» **REQUIREMENT**:
Starting at the line that holds "- Q1 to SA2: Is" and stopping at the line that holds "Q1: Is the full", restate the records below word for word, with both of those lines included.

» **EXTRACTED ENTRIES**:
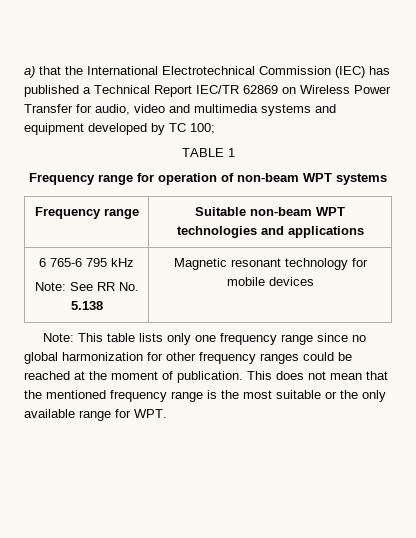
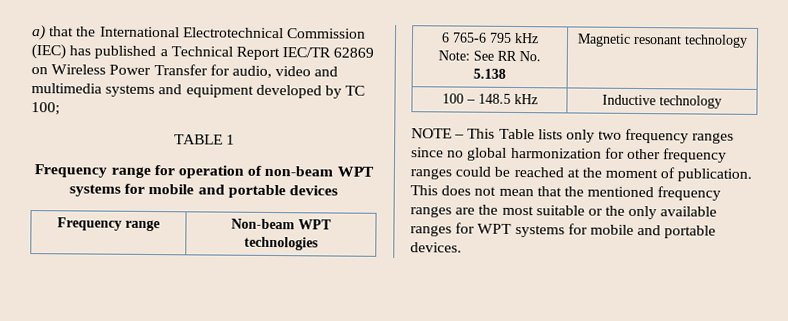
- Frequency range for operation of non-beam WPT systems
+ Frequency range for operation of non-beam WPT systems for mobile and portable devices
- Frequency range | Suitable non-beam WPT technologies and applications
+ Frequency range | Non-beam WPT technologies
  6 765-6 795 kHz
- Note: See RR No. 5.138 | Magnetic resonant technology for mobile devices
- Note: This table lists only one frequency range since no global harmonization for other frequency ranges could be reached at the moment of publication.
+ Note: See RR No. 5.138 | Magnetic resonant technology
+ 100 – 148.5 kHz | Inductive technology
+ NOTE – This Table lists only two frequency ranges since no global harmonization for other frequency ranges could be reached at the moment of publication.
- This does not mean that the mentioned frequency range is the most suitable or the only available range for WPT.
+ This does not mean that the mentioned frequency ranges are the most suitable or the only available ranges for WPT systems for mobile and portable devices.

...

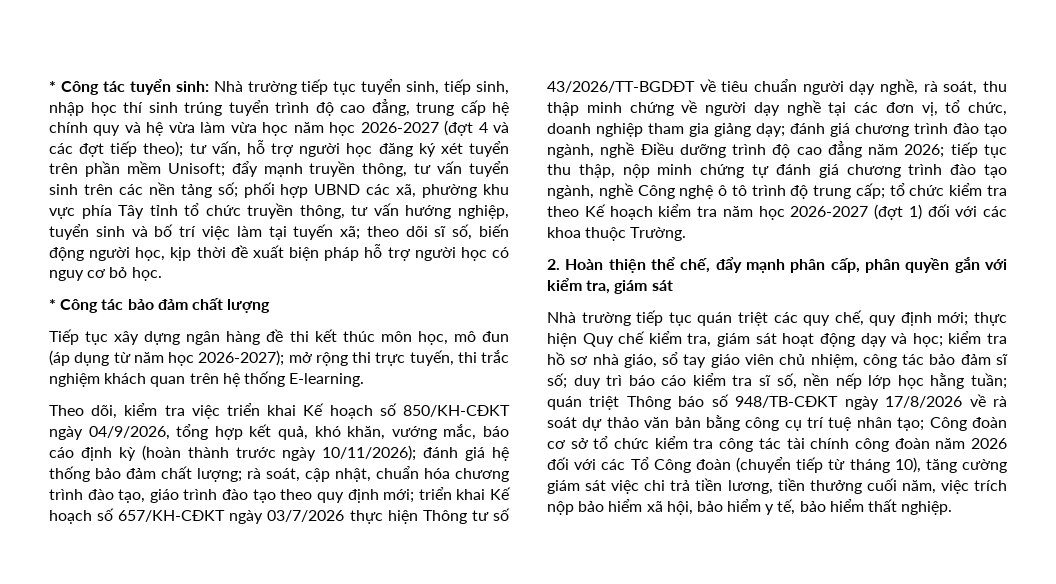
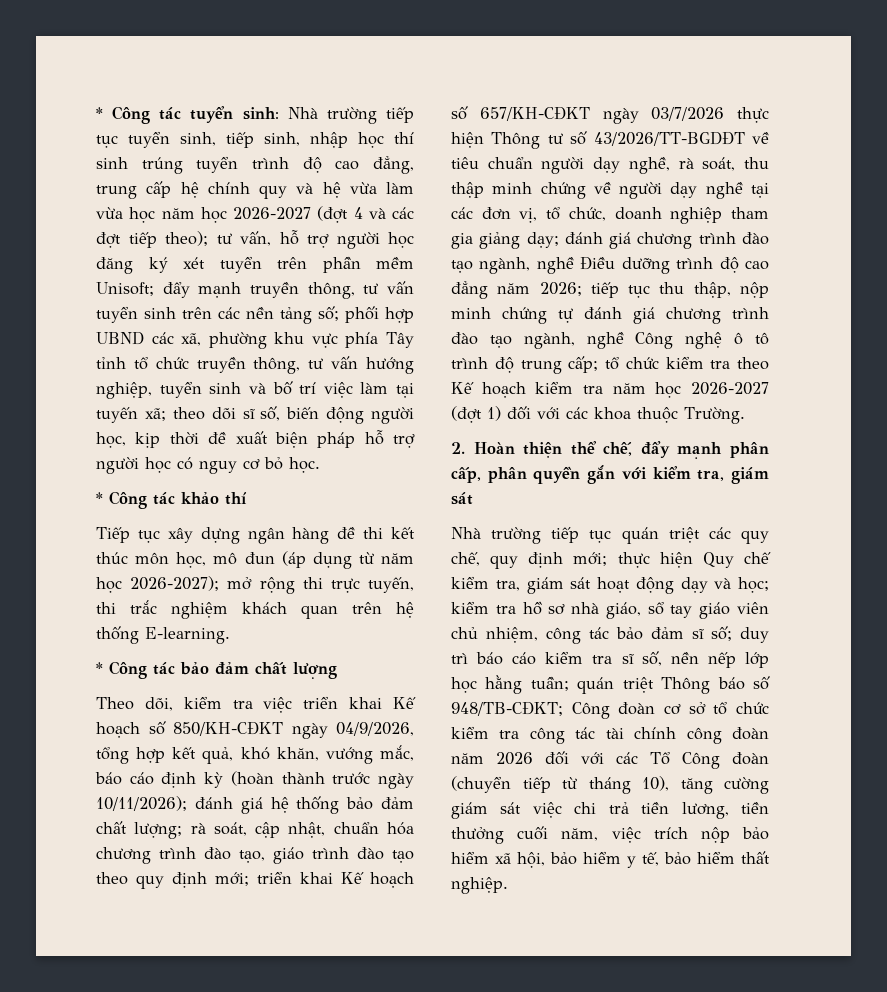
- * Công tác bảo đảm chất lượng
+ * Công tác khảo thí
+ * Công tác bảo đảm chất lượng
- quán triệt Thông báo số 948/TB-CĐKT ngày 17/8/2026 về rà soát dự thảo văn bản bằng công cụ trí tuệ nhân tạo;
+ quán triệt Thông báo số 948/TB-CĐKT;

...

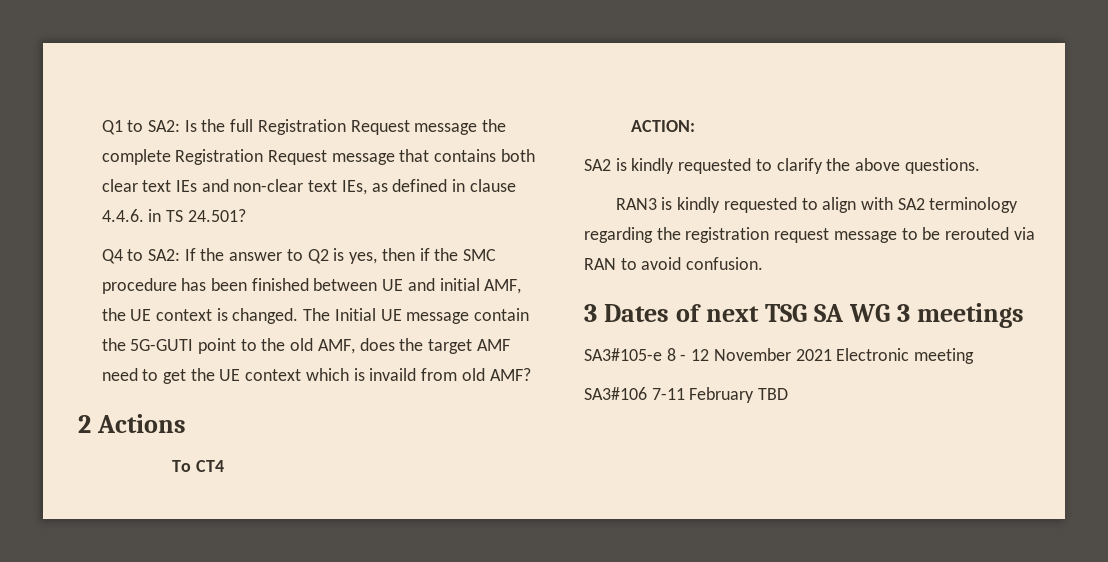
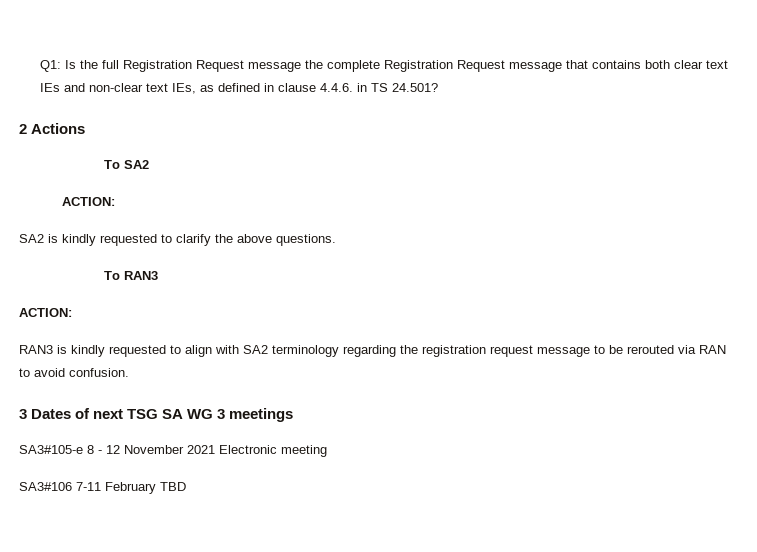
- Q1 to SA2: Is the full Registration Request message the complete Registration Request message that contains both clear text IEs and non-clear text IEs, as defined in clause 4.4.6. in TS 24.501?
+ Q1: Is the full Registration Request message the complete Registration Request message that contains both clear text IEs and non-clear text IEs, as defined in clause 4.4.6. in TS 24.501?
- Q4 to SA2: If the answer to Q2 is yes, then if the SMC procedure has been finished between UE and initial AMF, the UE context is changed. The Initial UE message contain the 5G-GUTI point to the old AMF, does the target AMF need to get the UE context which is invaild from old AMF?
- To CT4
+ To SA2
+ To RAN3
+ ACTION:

» **RESPONSE TO THE TASK**:
- Q1 to SA2: Is the full Registration Request message the complete Registration Request message that contains both clear text IEs and non-clear text IEs, as defined in clause 4.4.6. in TS 24.501?
+ Q1: Is the full Registration Request message the complete Registration Request message that contains both clear text IEs and non-clear text IEs, as defined in clause 4.4.6. in TS 24.501?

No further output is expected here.